__BRIEF__
Every entry that follows is to be set down exactly, with its pictures omitted.

◇ ◇ ◇ ◇ ◇

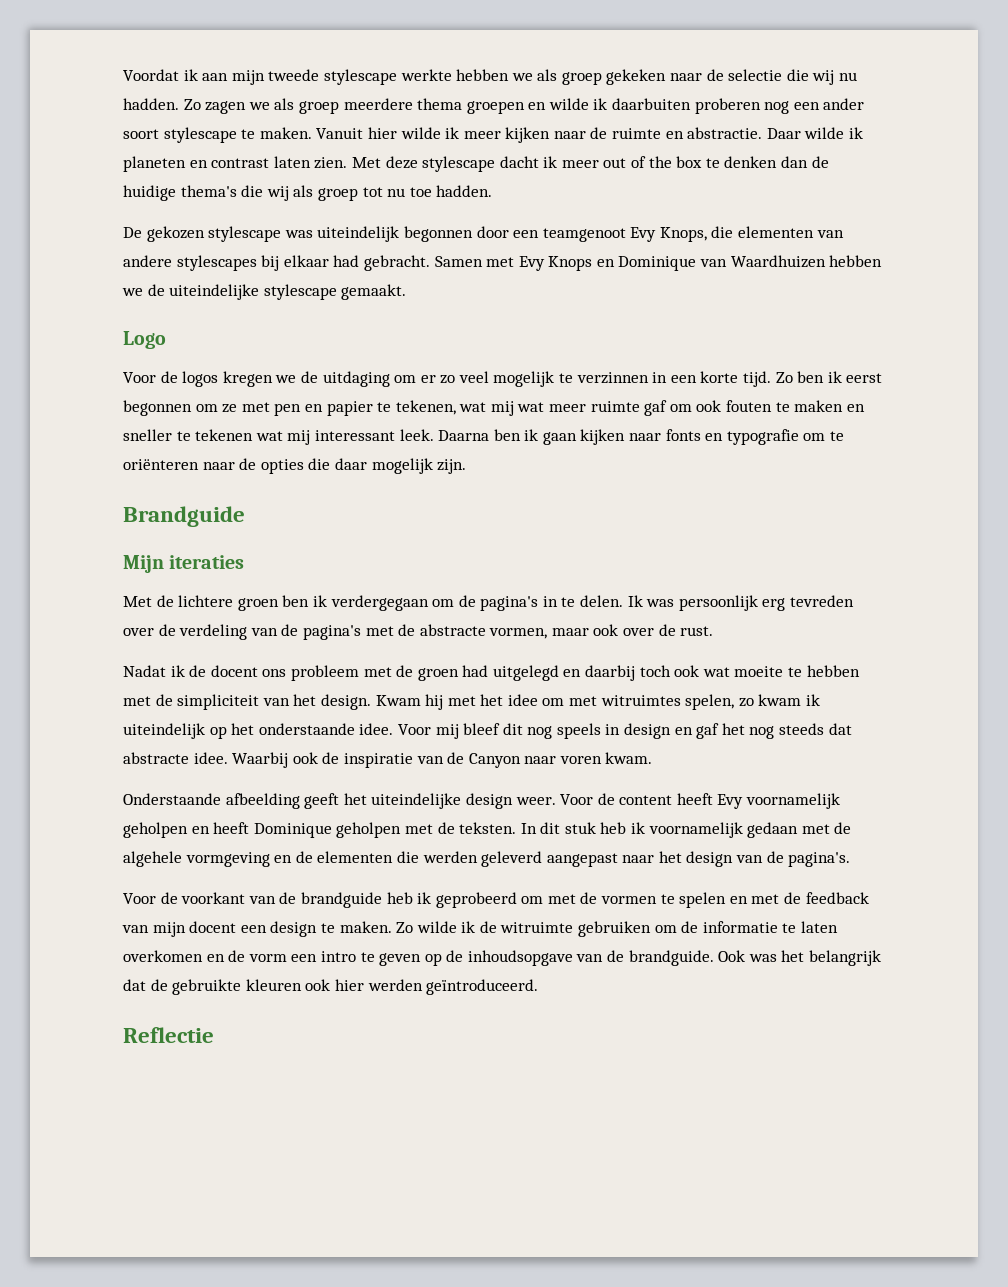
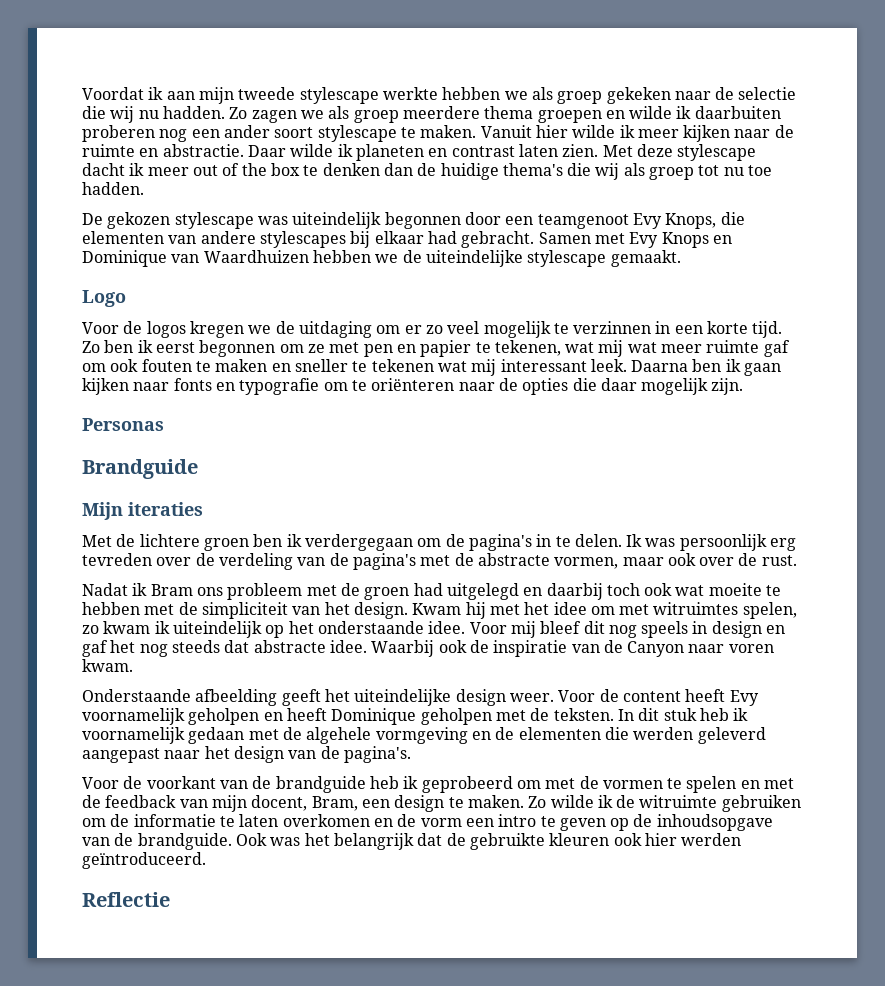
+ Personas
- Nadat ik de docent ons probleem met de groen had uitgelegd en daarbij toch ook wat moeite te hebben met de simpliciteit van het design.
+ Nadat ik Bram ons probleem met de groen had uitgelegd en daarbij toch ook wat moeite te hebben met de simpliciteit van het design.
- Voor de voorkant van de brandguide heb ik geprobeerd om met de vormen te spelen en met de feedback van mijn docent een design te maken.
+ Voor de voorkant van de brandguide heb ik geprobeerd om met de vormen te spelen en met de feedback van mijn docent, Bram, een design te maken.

◇ ◇ ◇ ◇ ◇

__OUTPUT BELOW__
+ Personas
- Nadat ik de docent ons probleem met de groen had uitgelegd en daarbij toch ook wat moeite te hebben met de simpliciteit van het design.
+ Nadat ik Bram ons probleem met de groen had uitgelegd en daarbij toch ook wat moeite te hebben met de simpliciteit van het design.
- Voor de voorkant van de brandguide heb ik geprobeerd om met de vormen te spelen en met de feedback van mijn docent een design te maken.
+ Voor de voorkant van de brandguide heb ik geprobeerd om met de vormen te spelen en met de feedback van mijn docent, Bram, een design te maken.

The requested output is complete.